Add sender verification of D-Bus signals.

dbus/object_proxy.cc

 // Copyright (c) 2012 The Chromium Authors. All rights reserved.
 // Use of this source code is governed by a BSD-style license that can be
 // found in the LICENSE file.
 
 #include "dbus/bus.h"
 
 #include "base/bind.h"
 #include "base/logging.h"
 #include "base/message_loop.h"
 #include "base/metrics/histogram.h"
 #include "base/string_piece.h"
 #include "base/stringprintf.h"
 #include "base/threading/thread.h"
 #include "base/threading/thread_restrictions.h"
 #include "dbus/message.h"
 #include "dbus/object_path.h"
 #include "dbus/object_proxy.h"
 #include "dbus/scoped_dbus_error.h"
 
 namespace {
 
 const char kErrorServiceUnknown[] = "org.freedesktop.DBus.Error.ServiceUnknown";
 
 // Used for success ratio histograms. 1 for success, 0 for failure.
 const int kSuccessRatioHistogramMaxValue = 2;
 
+// The path of D-Bus Object sending NameOwnerChanged signal.
+const char kDbusSystemObjectPath[] = "/org/freedesktop/DBus";
+
+// Timeout in milliseconds used for GetNameOwner method call.
+const int kGetNameOwnerCallTimeoutMs = 1000;
+
 // Gets the absolute signal name by concatenating the interface name and
 // the signal name.
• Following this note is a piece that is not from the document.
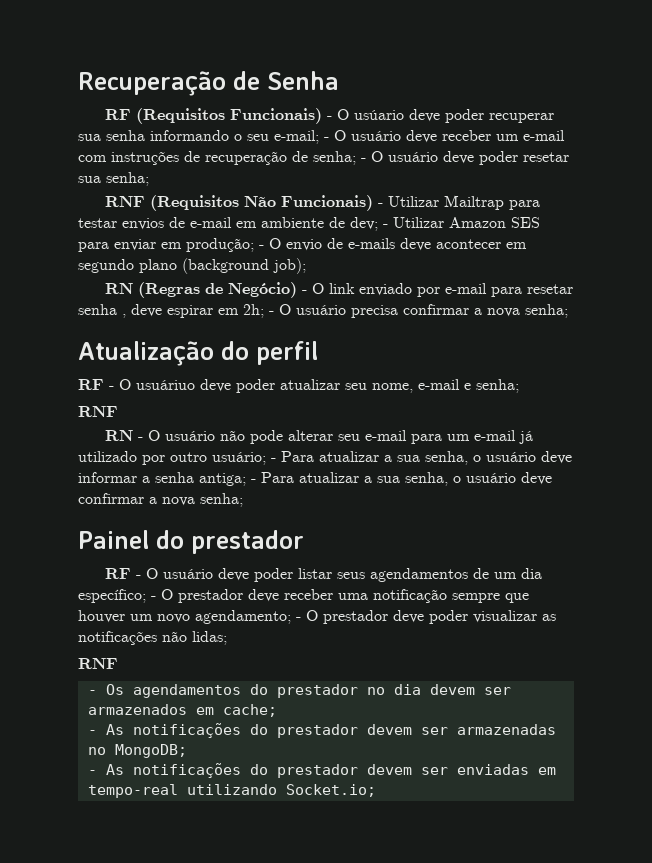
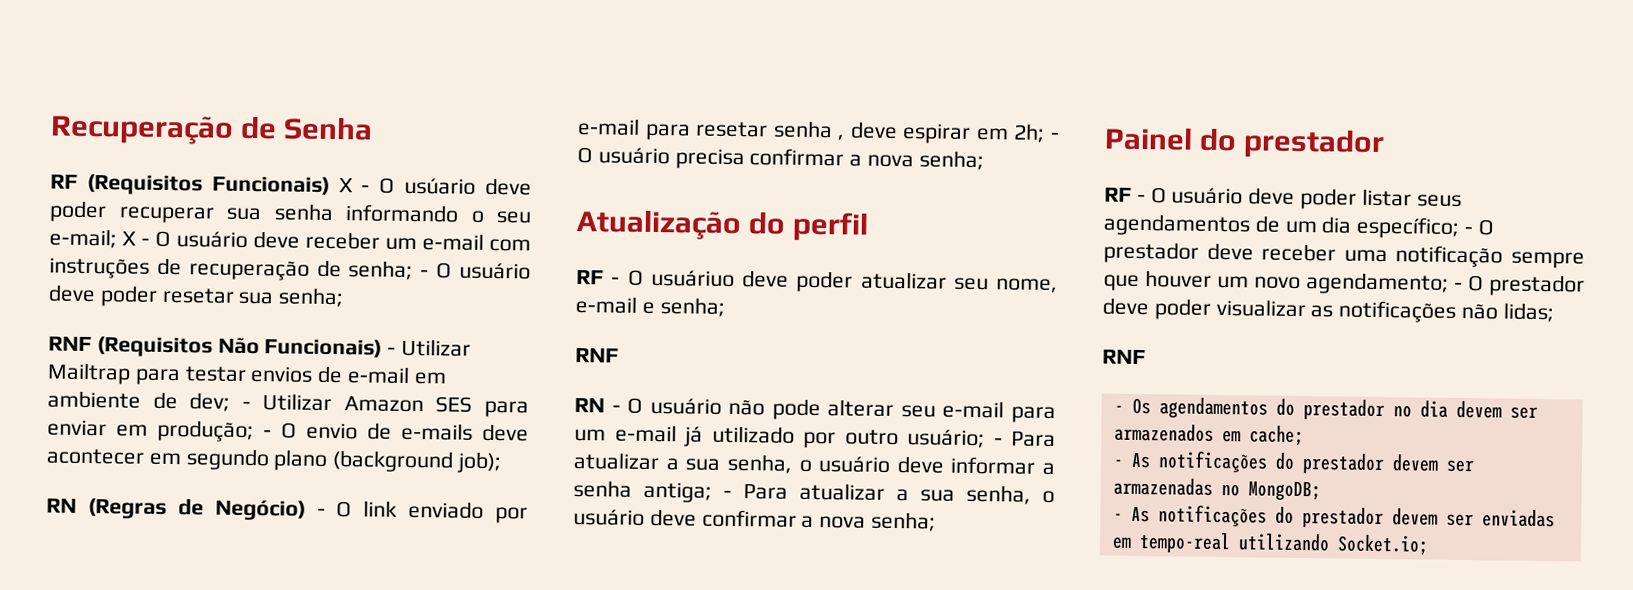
(322, 116) none -> [338,178,353,193] X
(319, 137) none -> [122,231,136,246] X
Used for building keys for method_table_ in
 // ObjectProxy.
 std::string GetAbsoluteSignalName(
     const std::string& interface_name,
     const std::string& signal_name) {
   return interface_name + "." + signal_name;
 }
 
 // An empty function used for ObjectProxy::EmptyResponseCallback().
 void EmptyResponseCallbackBody(dbus::Response* unused_response) {
 }
 
+// Creates and returns a copy of the pointed Signal instance.
+dbus::Signal* CloneSignalMessage(dbus::Signal* signal) {
+  DBusMessage* clone = dbus_message_copy(signal->raw_message());
+  return dbus::Signal::FromRawMessage(clone);
+}
+
 }  // namespace
 
 namespace dbus {
 
 ObjectProxy::ObjectProxy(Bus* bus,
                          const std::string& service_name,
                          const ObjectPath& object_path,
                          int options)
     : bus_(bus),
       service_name_(service_name),
@@ skipping 305 matching lines @@
         filter_added_ = true;
       } else {
         LOG(ERROR) << "Failed to add filter function";
       }
     }
     // Add a match rule so the signal goes through HandleMessage().
     const std::string match_rule =
         base::StringPrintf("type='signal', interface='%s', path='%s'",
                            interface_name.c_str(),
                            object_path_.value().c_str());
-
-    // Add the match rule if we don't have it.
-    if (match_rules_.find(match_rule) == match_rules_.end()) {
-      ScopedDBusError error;
-      bus_->AddMatch(match_rule, error.get());;
-      if (error.is_set()) {
-        LOG(ERROR) << "Failed to add match rule: " << match_rule;
-      } else {
-        // Store the match rule, so that we can remove this in Detach().
-        match_rules_.insert(match_rule);
-        // Add the signal callback to the method table.
-        method_table_[absolute_signal_name] = signal_callback;
-        success = true;
-      }
-    } else {
-      // We already have the match rule.
-      method_table_[absolute_signal_name] = signal_callback;
+    // Add a match_rule listening NameOwnerChanged for the well-known name
+    // |service_name_|.
+    const std::string name_owner_changed_match_rule =
+        base::StringPrintf(
+            "type='signal',interface='org.freedesktop.DBus',"
+            "member='NameOwnerChanged',path='/org/freedesktop/DBus',"
+            "sender='org.freedesktop.DBus',arg0='%s'",
+            service_name_.c_str());
+    if (AddMatchRuleWithCallback(match_rule,
+                                 absolute_signal_name,
+                                 signal_callback) &&
+        AddMatchRuleWithoutCallback(name_owner_changed_match_rule,
+                                    "org.freedesktop.DBus.NameOwnerChanged")) {
       success = true;
     }
+
+    // Try getting the latest name owner. No pending signal.
+    // Passing NULL as the pending signal so that it only call GetNameOwner to
+    // update |service_name_owner_|.

[satorux1, 2012/10/25 08:56:23]

We might want to add:

It's not guaranteed that we can get the name owner at this moment, as the
service may not yet be started. If that's the case, we'll get the name owner via
NameOwnerChanged signal, as soon as the service is started.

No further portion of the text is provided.